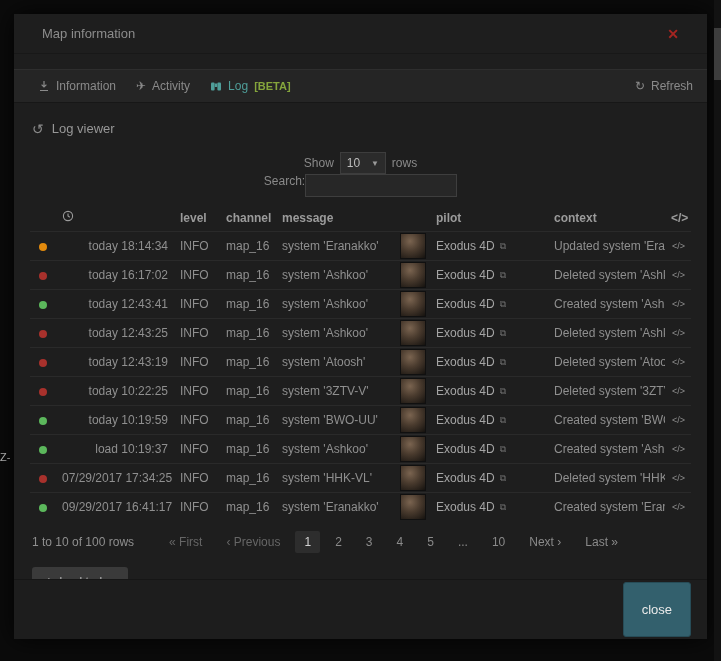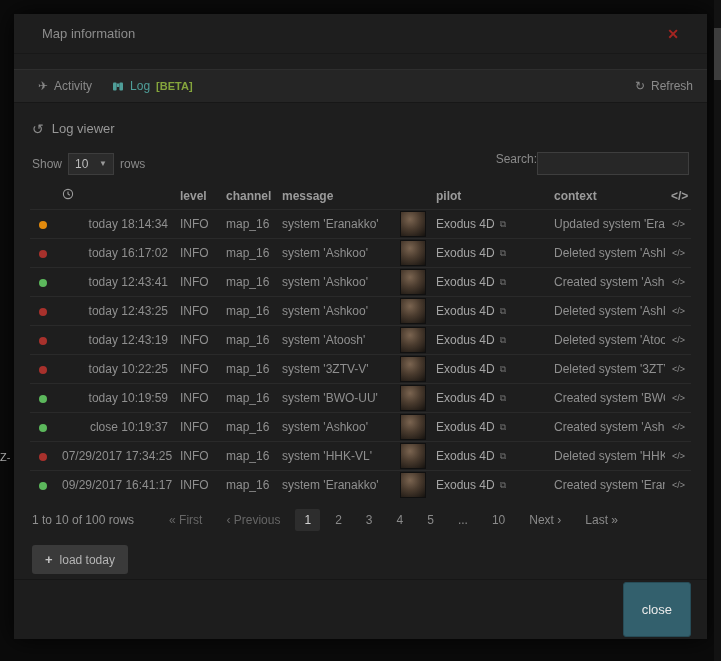--- a/index.html
+++ b/index.html
@@ -153,6 +153,14 @@
   </div>
 
   <div class="tab-bar">
+    <span class="tab">
+      <span class="tab-icon">
+        <svg width="12" height="12" viewBox="0 0 12 12">
+            <path d="M6 1v5.4M3.6 4.6L6 7l2.4-2.4M2 10.5h8" stroke="#8a8a8a" stroke-width="1.2" fill="none"></path>
+          </svg>
+      </span>
+      <span>Information</span>
+    </span>
     <span class="tab">
       <span class="glyph-icon">✈</span>
       <span>Activity</span>

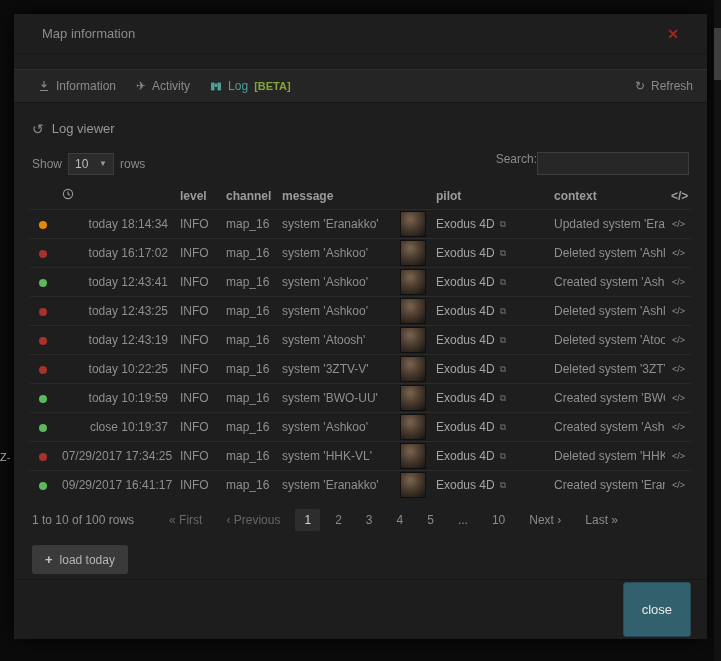--- a/index.html
+++ b/index.html
@@ -55,7 +55,7 @@
   .panel-heading { display: flex; align-items: center; gap: 8px; color: #979797; font-size: 13px; margin: 4px 0 16px 2px; }
   .panel-heading .glyph-icon { font-size: 14px; color: #8a8a8a; }
 
-  .controls { display: flex; align-items: center; justify-content: space-between; font-size: 12px; margin: 0 2px 10px 2px; }
+  .controls { display: flex; align-items: center; justify-content: space-between; font-size: 12px; margin: 0 2px 10px 2px; flex-direction: column; }
   .show-group { display: inline-flex; align-items: center; gap: 6px; }
   .select-box {
     display: inline-flex; align-items: center; justify-content: space-between;

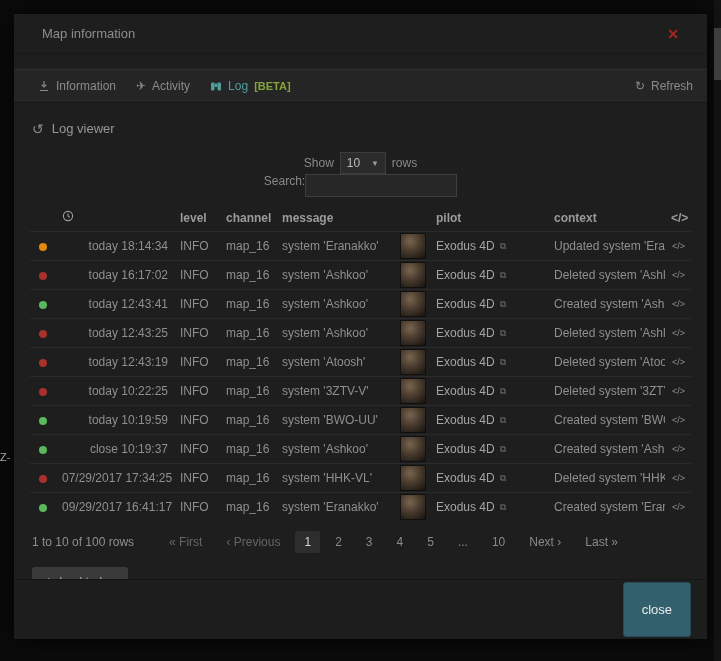--- a/index.html
+++ b/index.html
@@ -354,7 +354,7 @@
   </tr>
           <tr>
     <td class="c-dot"><span class="dot dot-green"></span></td>
-    <td class="c-time">close 10:19:37</td>
+    <td class="c-time">load 10:19:37</td>
     <td class="c-level">INFO</td>
     <td class="c-chan">map_16</td>
     <td class="c-msg txt-green">system 'Ashkoo'</td>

* * * * * * *

DIRECTIONS: Report all lines of the material that contain the word "space".

ANSWER SECTION:
-  .controls { display: flex; align-items: center; justify-content: space-between; font-size: 12px; margin: 0 2px 10px 2px; }
+  .controls { display: flex; align-items: center; justify-content: space-between; font-size: 12px; margin: 0 2px 10px 2px; flex-direction: column; }
     display: inline-flex; align-items: center; justify-content: space-between;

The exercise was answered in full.